Jusqu’ici, la preuve « par l’anatomie » des conséquences de l’exposition à des doses « non toxiques » d’organophosphorés sur le cerveau (épaisseur corticale, nombre de cellules gliales dans certaines formations de la cognition) n’avait été faite que chez l’animal. Qu’en est-il dans l’espèce humaine ? L’équipe de Bradley Peterson a sélectionné 40 enfants (de 5,9 à 11,2 ans) au sein d’une cohorte de 369 enfants exposés avant la naissance à plusieurs toxiques : le chlorpyrifos (CPF, un organophosphoré), les hydrocarbures aromatiques polycycliques (PAH) et la fumée de tabac (ETS). Ces 40 enfants ont été constitués de deux groupes de 20. Premier groupe : sur les 70 enfants ayant une exposition au pesticide CPF dans le tertile supérieur (≥ 4,39 pg/g), une IRM a pu être réalisée chez 20 enfants qui, par ailleurs, avaient eu une exposition basse ou très basse à l’ETS ou aux PAH. Deuxième groupe : 20 enfants sur 99 ayant eu une exposition faible au CPF (en dessous du tertile supérieur) et également faible aux deux autres toxiques.
Que montre l’imagerie cérébrale ? Si la taille globale du cerveau est comparable dans les deux groupes, plusieurs modifications significatives sont observées chez les enfants exposés aux plus fortes doses de CPF : un élargissement bilatéral des gyrus temporal supérieur, temporal moyen postérieur et postcentral inférieur et, à droite, un élargissement du gyrus frontal supérieur, du gyrus rectus et des gyrus cunéus et précunéus. Toutes ces régions sont impliquées dans diverses aspects des fonctions cognitives comme l’attention, la cognition sociale ou le système de récompense. Les auteurs notent que ces modifications corticales sont secondaires à des augmentations de volume de la substance blanche.

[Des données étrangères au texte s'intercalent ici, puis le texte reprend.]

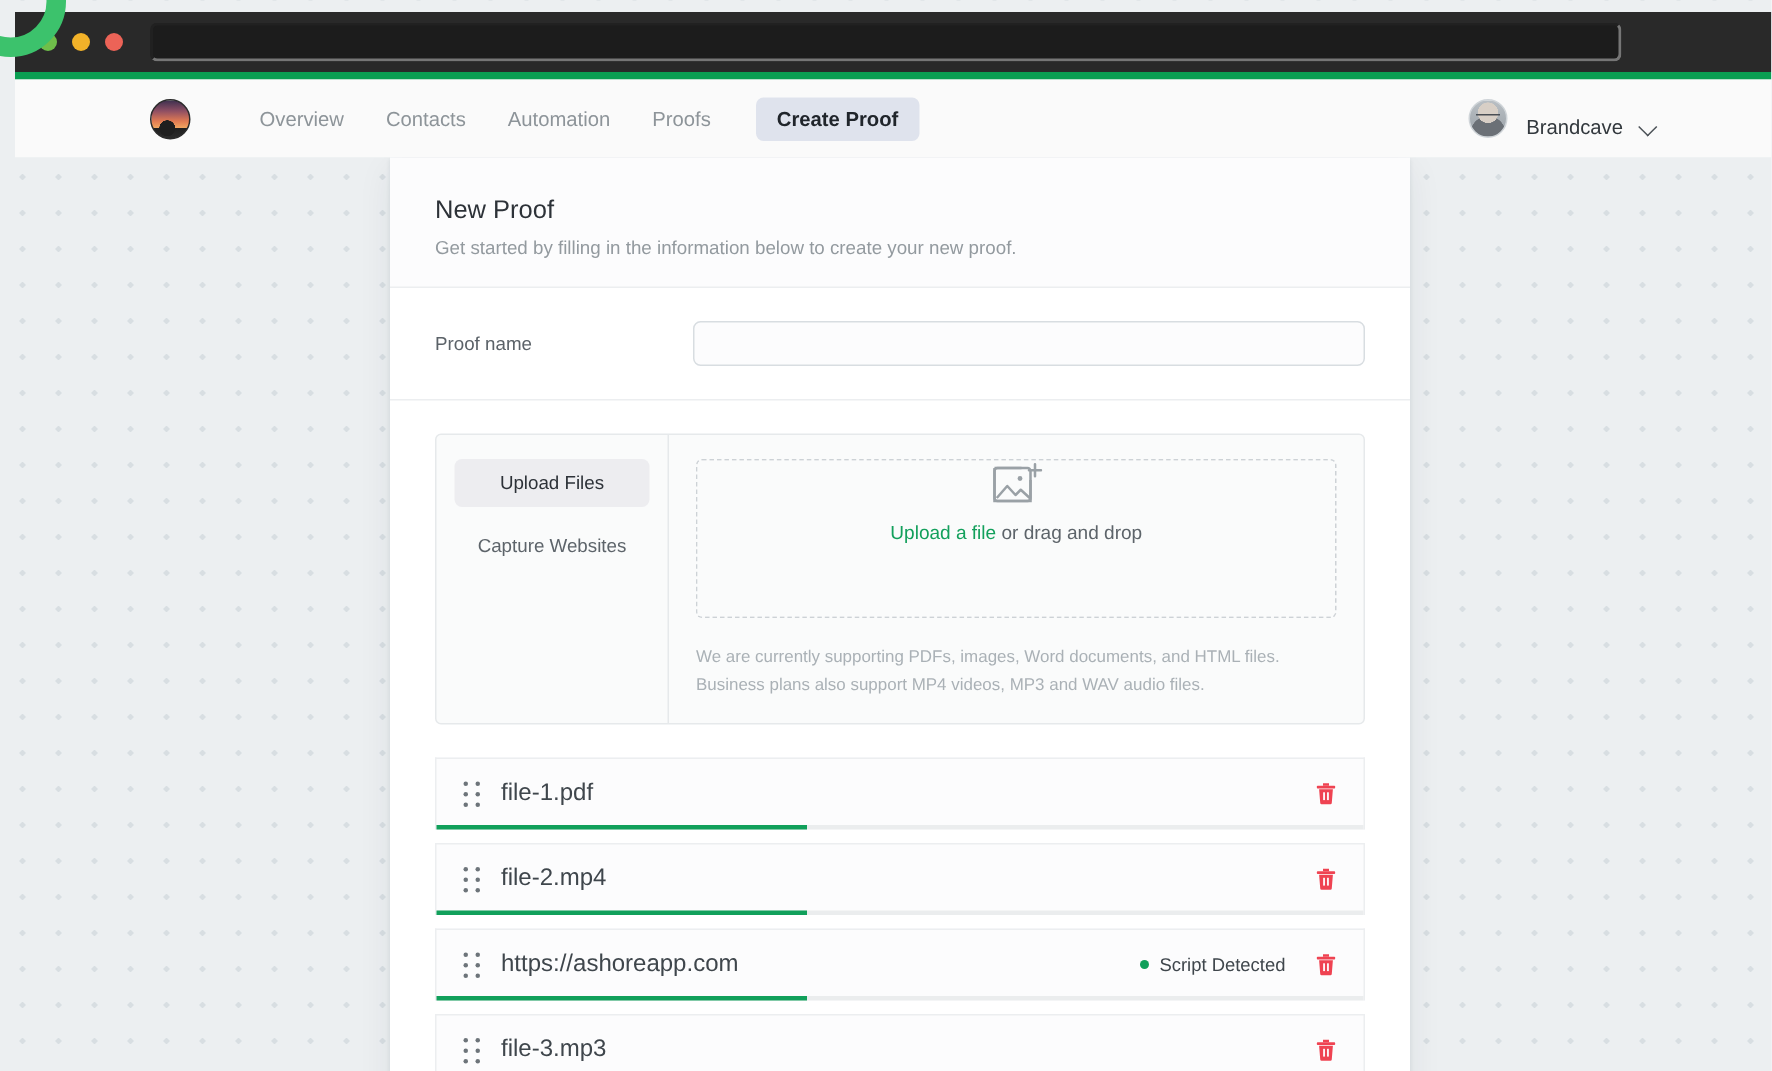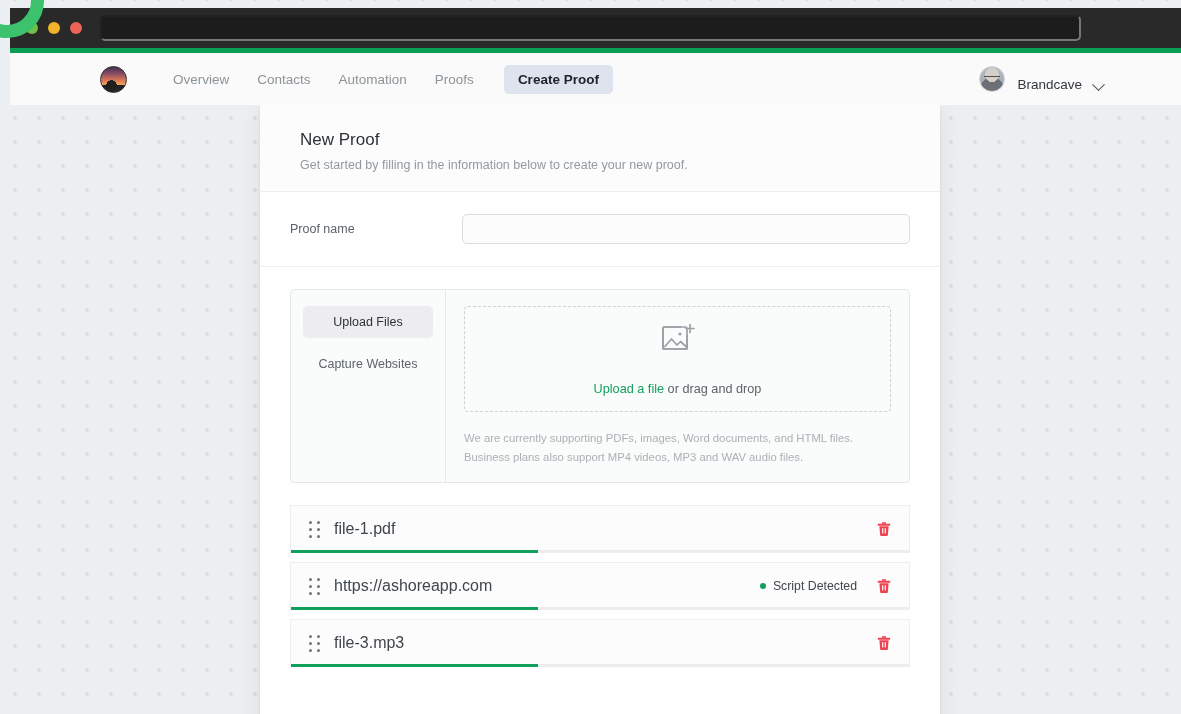--- a/index.html
+++ b/index.html
@@ -164,21 +164,21 @@
     position: absolute;
     left: 250px;
     top: 0px;
     width: 680px;
     min-height: 620px;
     background: #ffffff;
     box-shadow: 0 1px 3px rgba(25,40,60,.09), 0 6px 22px rgba(25,40,60,.07);
   }
 
   #card-header {
-    padding: 25px 30px 19px 40px;
+    padding: 25px 30px 19px 30px;
     border-bottom: 1px solid #eceef0;
     background: #fcfcfd;
   }
   #card-title {
     font-size: 17px;
     color: #2d3238;
     margin-bottom: 8px;
   }
   #card-subtitle {
     font-size: 12.5px;
@@ -247,22 +247,21 @@
     padding: 16px 18px 14px 18px;
   }
 
   #dropzone {
     border: 1.6px dashed #cdd2d6;
     border-radius: 4px;
     height: 106px;
     display: flex;
     flex-direction: column;
     align-items: center;
-    justify-content: center;
-    gap: 24px;
+    gap: 4px;
     cursor: pointer;
   }
 
   #dropzone-text { font-size: 12.7px; color: #5d646a; }
   #upload-link { color: #13a05c; }
 
   #upload-hint {
     margin-top: 17px;
     font-size: 11.3px;
     line-height: 1.72;
@@ -454,20 +453,41 @@
           <div class="file-row">
             <div class="file-progress" style="width: 40%;"></div>
             <div class="drag-handle">
               <i></i>
               <i></i>
               <i></i>
               <i></i>
               <i></i>
               <i></i>
             </div>
+            <div class="file-name">file-2.mp4</div>
+            <div class="trash-btn">
+              <svg width="14" height="16" viewBox="0 0 14 16">
+                <path d="M5 1.2h4v1.6H5z" fill="#ef4352"></path>
+                <rect x="0.9" y="2.8" width="12.2" height="1.9" rx="0.5" fill="#ef4352"></rect>
+                <path d="M2.4 5.2h9.2l-.75 9.1a.9.9 0 0 1-.9.8H4.05a.9.9 0 0 1-.9-.8z" fill="#ef4352"></path>
+                <rect x="5.1" y="7.2" width="1.2" height="5.2" fill="#fdfdfd"></rect>
+                <rect x="7.7" y="7.2" width="1.2" height="5.2" fill="#fdfdfd"></rect>
+              </svg>
+            </div>
+          </div>
+          <div class="file-row">
+            <div class="file-progress" style="width: 40%;"></div>
+            <div class="drag-handle">
+              <i></i>
+              <i></i>
+              <i></i>
+              <i></i>
+              <i></i>
+              <i></i>
+            </div>
             <div class="file-name">https://ashoreapp.com</div>
             <div class="file-status">
               <span class="status-dot"></span>
               <span>Script Detected</span>
             </div>
             <div class="trash-btn">
               <svg width="14" height="16" viewBox="0 0 14 16">
                 <path d="M5 1.2h4v1.6H5z" fill="#ef4352"></path>
                 <rect x="0.9" y="2.8" width="12.2" height="1.9" rx="0.5" fill="#ef4352"></rect>
                 <path d="M2.4 5.2h9.2l-.75 9.1a.9.9 0 0 1-.9.8H4.05a.9.9 0 0 1-.9-.8z" fill="#ef4352"></path>

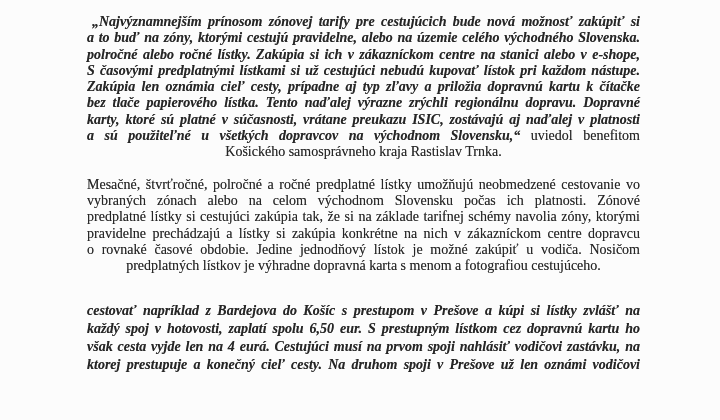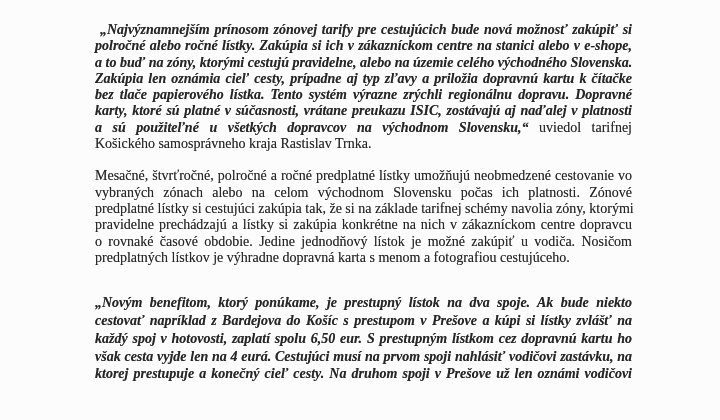--- a/index.html
+++ b/index.html
@@ -12,24 +12,24 @@
   }
   .page {
     box-sizing: border-box;
     width: 720px;
     height: 420px;
     padding: 14px 80px 0 87px;
     font-family: "Liberation Serif", "DejaVu Serif", serif;
     color: #262626;
     text-shadow: 0 0 0.55px rgba(34,34,34,0.48);
   }
-  .para { margin: 8px; font-family: Liberation Serif, serif; }
+  .para { margin: 0; font-family: Liberation Serif, serif; }
   .line {
     white-space: nowrap;
-    text-align: left;
+    text-align: center;
     overflow: visible;
   }
   .line.just {
     text-align: justify;
     text-align-last: justify;
   }
   .seg-bi { font-weight: bold; font-style: italic; }
   .seg-r  { font-weight: normal; font-style: normal; }
   .para-quote-1, .para-body-1 {
     font-size: 14px;
@@ -43,37 +43,37 @@
   .para-quote-2 { margin-top: 28px; }
   .para-quote-1 .line:first-child { text-indent: 5px; }
 </style>
 </head>
 <body>
 
 <main class="page">
   <section>
       <div class="para para-quote-1">
         <div class="line just"><span class="seg-bi">„Najvýznamnejším prínosom zónovej tarify pre cestujúcich bude nová možnosť zakúpiť si</span></div>
+        <div class="line just"><span class="seg-bi">a to buď na zóny, ktorými cestujú pravidelne, alebo na územie celého východného Slovenska.</span></div>
         <div class="line just"><span class="seg-bi">polročné alebo ročné lístky. Zakúpia si ich v zákazníckom centre na stanici alebo v e-shope,</span></div>
-        <div class="line just"><span class="seg-bi">a to buď na zóny, ktorými cestujú pravidelne, alebo na územie celého východného Slovenska.</span></div>
+        <div class="line just"><span class="seg-bi">S časovými predplatnými lístkami si už cestujúci nebudú kupovať lístok pri každom nástupe.</span></div>
         <div class="line just"><span class="seg-bi">Zakúpia len oznámia cieľ cesty, prípadne aj typ zľavy a priložia dopravnú kartu k čítačke</span></div>
-        <div class="line just"><span class="seg-bi">bez tlače papierového lístka. Tento systém výrazne zrýchli regionálnu dopravu. Dopravné</span></div>
+        <div class="line just"><span class="seg-bi">bez tlače papierového lístka. Tento naďalej výrazne zrýchli regionálnu dopravu. Dopravné</span></div>
         <div class="line just"><span class="seg-bi">karty, ktoré sú platné v súčasnosti, vrátane preukazu ISIC, zostávajú aj naďalej v platnosti</span></div>
-        <div class="line just"><span class="seg-bi">a sú použiteľné u všetkých dopravcov na východnom Slovensku,“</span><span class="seg-r"> uviedol tarifnej</span></div>
+        <div class="line just"><span class="seg-bi">a sú použiteľné u všetkých dopravcov na východnom Slovensku,“</span><span class="seg-r"> uviedol benefitom</span></div>
         <div class="line"><span class="seg-r">Košického samosprávneho kraja Rastislav Trnka.</span></div>
       </div>
       <div class="para para-body-1">
         <div class="line just"><span class="seg-r">Mesačné, štvrťročné, polročné a ročné predplatné lístky umožňujú neobmedzené cestovanie vo</span></div>
         <div class="line just"><span class="seg-r">vybraných zónach alebo na celom východnom Slovensku počas ich platnosti. Zónové</span></div>
         <div class="line just"><span class="seg-r">predplatné lístky si cestujúci zakúpia tak, že si na základe tarifnej schémy navolia zóny, ktorými</span></div>
         <div class="line just"><span class="seg-r">pravidelne prechádzajú a lístky si zakúpia konkrétne na nich v zákazníckom centre dopravcu</span></div>
         <div class="line just"><span class="seg-r">o rovnaké časové obdobie. Jedine jednodňový lístok je možné zakúpiť u vodiča. Nosičom</span></div>
         <div class="line"><span class="seg-r">predplatných lístkov je výhradne dopravná karta s menom a fotografiou cestujúceho.</span></div>
       </div>
       <div class="para para-quote-2">
-        <div class="line just"><span class="seg-bi">„Novým benefitom, ktorý ponúkame, je prestupný lístok na dva spoje. Ak bude niekto</span></div>
         <div class="line just"><span class="seg-bi">cestovať napríklad z Bardejova do Košíc s prestupom v Prešove a kúpi si lístky zvlášť na</span></div>
         <div class="line just"><span class="seg-bi">každý spoj v hotovosti, zaplatí spolu 6,50 eur. S prestupným lístkom cez dopravnú kartu ho</span></div>
         <div class="line just"><span class="seg-bi">však cesta vyjde len na 4 eurá. Cestujúci musí na prvom spoji nahlásiť vodičovi zastávku, na</span></div>
         <div class="line just"><span class="seg-bi">ktorej prestupuje a konečný cieľ cesty. Na druhom spoji v Prešove už len oznámi vodičovi</span></div>
       </div>
     </section>
 </main>
 
 </body></html>

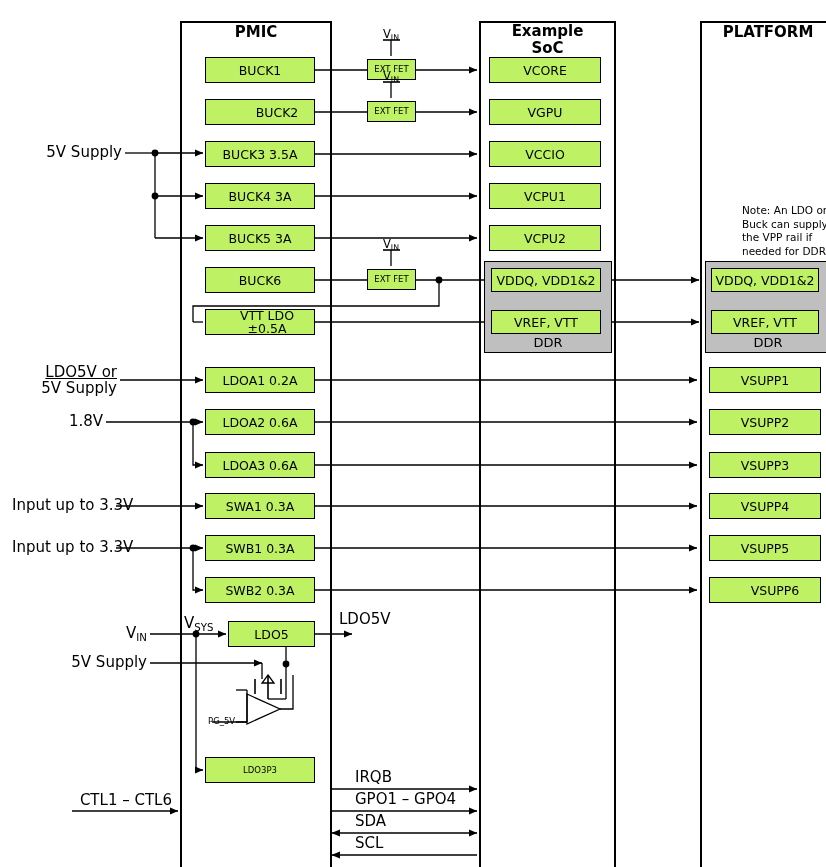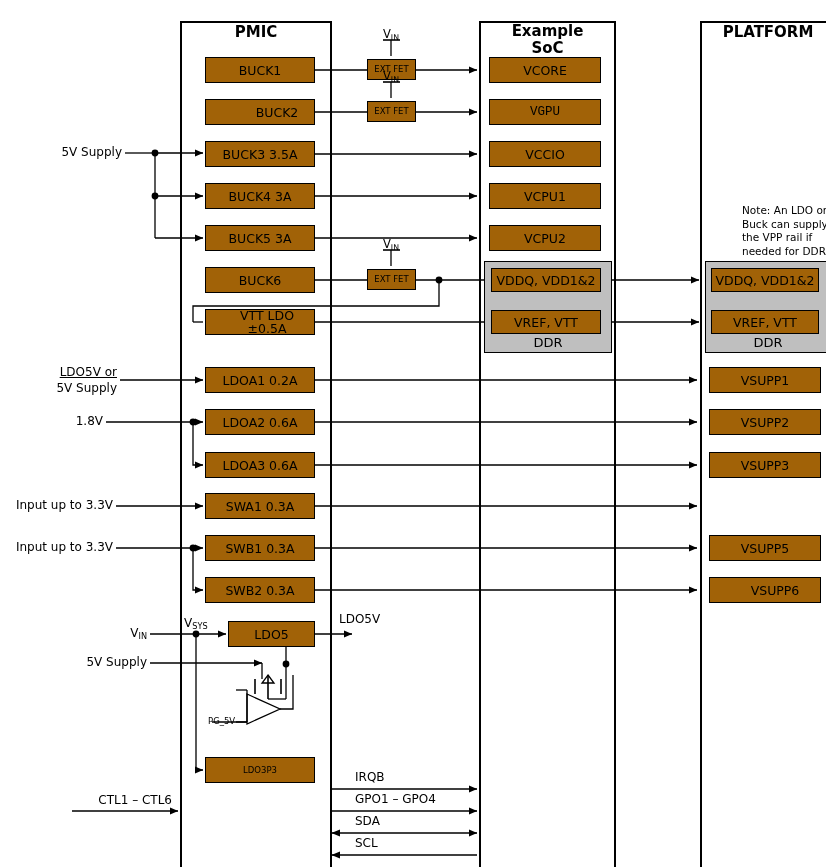--- a/index.html
+++ b/index.html
@@ -7,32 +7,32 @@
        font-family:"DejaVu Sans","Liberation Sans",sans-serif;
        color:#000;overflow:hidden;}
   #diagram{position:absolute;left:12px;top:0;width:826px;height:867px;margin-top:18px;}
 
   
   .col{position:absolute;border:2.5px solid #000;background:#fff;box-sizing:border-box;}
   .col-title{position:absolute;left:0;width:100%;text-align:center;
              font-weight:bold;font-size:15px;line-height:17px;}
 
   
-  .blk{position:absolute;box-sizing:border-box;border:1.3px solid #000;background:#a16207;
+  .blk{position:absolute;box-sizing:border-box;border:1.3px solid #000;background:#bef264;
        display:flex;align-items:center;justify-content:center;
        font-size:12.5px;line-height:13px;text-align:center;}
   .blk.small{font-size:8.5px;}
   .blk.fet{font-size:8.5px;}
 
   
   .ddr{position:absolute;box-sizing:border-box;background:#bfbfbf;border:1.3px solid #000;}
   .ddr-label{position:absolute;left:0;width:100%;text-align:center;font-size:13px;}
 
   
-  .lbl{position:absolute;font-size:12px;line-height:15px;white-space:nowrap;}
+  .lbl{position:absolute;font-size:15px;line-height:15px;white-space:nowrap;}
   .lbl.r{text-align:right;}
   .lbl.c{text-align:center;}
   .lbl.sm{font-size:11.5px;}
   .lbl.xs{font-size:8.5px;}
   .note{position:absolute;font-size:10.5px;line-height:13.5px;}
   sub{font-size:.68em;vertical-align:baseline;position:relative;top:.28em;}
 
   svg{position:absolute;left:0;top:0;overflow:visible;}
   .wire{stroke:#000;stroke-width:1.3;fill:none;}
   .wire2{stroke:#000;stroke-width:1.6;fill:none;}
@@ -167,40 +167,41 @@
 
   <div class="blk fet" style="left:355px;top:41px;width:49px;height:21px;">EXT FET</div>
   <div class="blk fet" style="left:355px;top:83px;width:49px;height:21px;">EXT FET</div>
   <div class="blk fet" style="left:355px;top:251px;width:49px;height:21px;">EXT FET</div>
 
   <div class="lbl sm c" style="left:354px;top:9px;width:50px;"><span>V</span><sub>IN</sub></div>
   <div class="lbl sm c" style="left:354px;top:51px;width:50px;"><span>V</span><sub>IN</sub></div>
   <div class="lbl sm c" style="left:354px;top:219px;width:50px;"><span>V</span><sub>IN</sub></div>
 
   <div class="blk" style="left:477px;top:39px;width:112px;height:26px;">VCORE</div>
-  <div class="blk" style="left:477px;top:81px;width:112px;height:26px;font-family:Liberation Mono, monospace;">VGPU</div>
+  <div class="blk" style="left:477px;top:81px;width:112px;height:26px;">VGPU</div>
   <div class="blk" style="left:477px;top:123px;width:112px;height:26px;">VCCIO</div>
   <div class="blk" style="left:477px;top:165px;width:112px;height:26px;">VCPU1</div>
   <div class="blk" style="left:477px;top:207px;width:112px;height:26px;">VCPU2</div>
 
   <div class="ddr" style="left:472px;top:243px;width:128px;height:92px;"></div>
   <div class="blk" style="left:479px;top:250px;width:110px;height:24px;">VDDQ, VDD1&amp;2</div>
   <div class="blk" style="left:479px;top:292px;width:110px;height:24px;">VREF, VTT</div>
   <div class="ddr-label" style="left:472px;top:317px;width:128px;">DDR</div>
 
   <div class="ddr" style="left:693px;top:243px;width:126px;height:92px;"></div>
   <div class="blk" style="left:699px;top:250px;width:108px;height:24px;">VDDQ, VDD1&amp;2</div>
   <div class="blk" style="left:699px;top:292px;width:108px;height:24px;">VREF, VTT</div>
   <div class="ddr-label" style="left:693px;top:317px;width:126px;">DDR</div>
 
   <div class="note" style="left:730px;top:186px;width:92px;">Note: An LDO or Buck can supply the VPP rail if needed for DDR.</div>
 
   <div class="blk" style="left:697px;top:349px;width:112px;height:26px;">VSUPP1</div>
   <div class="blk" style="left:697px;top:391px;width:112px;height:26px;">VSUPP2</div>
   <div class="blk" style="left:697px;top:434px;width:112px;height:26px;">VSUPP3</div>
+  <div class="blk" style="left:697px;top:475px;width:112px;height:26px;">VSUPP4</div>
   <div class="blk" style="left:697px;top:517px;width:112px;height:26px;">VSUPP5</div>
   <div class="blk" style="left:697px;top:559px;width:112px;height:26px;padding-left:20px;">VSUPP6</div>
 
   <div class="lbl r" style="left:0px;top:127px;width:110px;">5V Supply</div>
   <div class="lbl r" style="left:0px;top:347px;width:105px;text-decoration:underline;">LDO5V or</div>
   <div class="lbl r" style="left:0px;top:363px;width:105px;">5V Supply</div>
   <div class="lbl r" style="left:0px;top:396px;width:91px;">1.8V</div>
   <div class="lbl r" style="left:0px;top:480px;width:101px;">Input up to 3.3V</div>
   <div class="lbl r" style="left:0px;top:522px;width:101px;">Input up to 3.3V</div>
   <div class="lbl r" style="left:0px;top:637px;width:135px;">5V Supply</div>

Une moisson de données d’imagerie.
Ils font une autre observation intéressante : les différences classiques observées entre hommes et femmes au niveau du lobe pariétal droit (normalement plus important dans le sexe féminin) et du gyrus frontal supérieur droit (habituellement plus volumineux dans le sexe masculin) sont modifiées, voire inversées, chez les enfants exposés aux doses les plus élevées de CPF. Enfin, le cortex, dans ce groupe, est aminci de manière dispersée au niveau pariétal dorsal et frontal, des deux côtés. Il semble aussi exister une relation inverse dose-réponse entre le pesticide et l’épaisseur du cortex cérébral.
Cette moisson de données d’imagerie recueillies, pour la première fois, dans l’espèce humaine prouvent que, même lors d’expositions non professionnelles et à des doses situées en dessous du seuil de toxicité, les organophosphorés induisent des modifications structurelles significatives pouvant expliquer les altérations de la cognition observées dans les études antérieures. Le travail des Américains qui, certes, ne porte que sur un nombre relativement restreint d’enfants, devrait pourtant attirer l’attention des autorités sanitaires sur le fait que les mesures actuelles de restriction de l’usage de ces pesticides ne tiennent pas compte de mécanismes pathogéniques autres que l’inhibition de la cholinestérase. En outre, la confirmation, par l’IRM, du retentissement de l’exposition prénatale au chlorpyrifos sur le développement cérébral et cognitif suggère que la persistance de l’usage de ce produit en agriculture (malgré son interdiction, en 2001, en zones résidentielles) fait craindre que de nombreuses femmes enceintes sont aujourd’hui encore exposées à des doses excessives.